The delay in rolling out vaccines “has made us question how advanced Japan is in the context of adopting new technologies or accelerating even the development of Japan-originated innovation,” said John W. Carlson, co-chair of the health-care committee at the American Chamber of Commerce in Japan.
Ambitious goal
Vaccinations are expected to speed up in May as municipalities get the hang of the process, said Taro Kono, the Cabinet minister in charge of the vaccination rollout.

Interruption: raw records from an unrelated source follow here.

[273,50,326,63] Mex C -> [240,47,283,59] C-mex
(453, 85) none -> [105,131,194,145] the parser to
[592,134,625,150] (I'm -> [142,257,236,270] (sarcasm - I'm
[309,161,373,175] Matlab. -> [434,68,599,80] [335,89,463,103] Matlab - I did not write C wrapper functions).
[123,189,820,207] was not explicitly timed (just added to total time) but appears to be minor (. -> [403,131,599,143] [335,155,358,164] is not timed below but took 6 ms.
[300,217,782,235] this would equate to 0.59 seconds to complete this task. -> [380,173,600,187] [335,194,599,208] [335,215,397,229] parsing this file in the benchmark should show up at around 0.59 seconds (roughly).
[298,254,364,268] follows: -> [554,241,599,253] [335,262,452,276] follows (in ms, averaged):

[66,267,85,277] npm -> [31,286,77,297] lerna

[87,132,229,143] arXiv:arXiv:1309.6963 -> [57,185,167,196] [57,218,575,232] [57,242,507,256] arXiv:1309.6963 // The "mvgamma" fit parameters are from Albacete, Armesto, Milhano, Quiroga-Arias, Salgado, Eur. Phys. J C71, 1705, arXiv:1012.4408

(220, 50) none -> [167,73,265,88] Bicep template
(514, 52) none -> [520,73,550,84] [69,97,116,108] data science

Still, even an increased pace won’t result in covering a significant percentage of the population before the Olympics. Kono has said the games do not factor into his planning.
Instead of inoculation, the government has laid out strict measures to protect the country from infection risks when more than 10,000 athletes and their entourages from around the world arrive in July. Foreign tourists are banned from attending, while a decision is due likely by June on whether locals can watch the sporting events.
Meanwhile, Suga’s government says it wants to complete vaccination of citizens age 65 or older by the end of July. That could require an average of about 740,000 shots per day, according to Citigroup economists Kiichi Murashima and Katsuhiko Aiba in a report published Sunday.
“This goal strikes us as quite ambitious,” they wrote. “We note that some experts are rather skeptical about the attainability.”
Even if the Olympics are pulled off without any virus spread to the community, Japan’s lagging vaccine rollout will have consequences as Group of Seven peers race to re-open their economies and global business activity resumes. For some, it’s also partially erased the goodwill from Japan’s relatively effective containment of the virus that managed to avoid prolonged lockdowns or large-scale fatalities.
L.E.K. Consulting’s Fujii is looking into getting a vaccine when he has to travel to the U.S. for business later this year.
“It’s unbelievable that I actually have to think about it as an option,” he said. “That’s ridiculous.”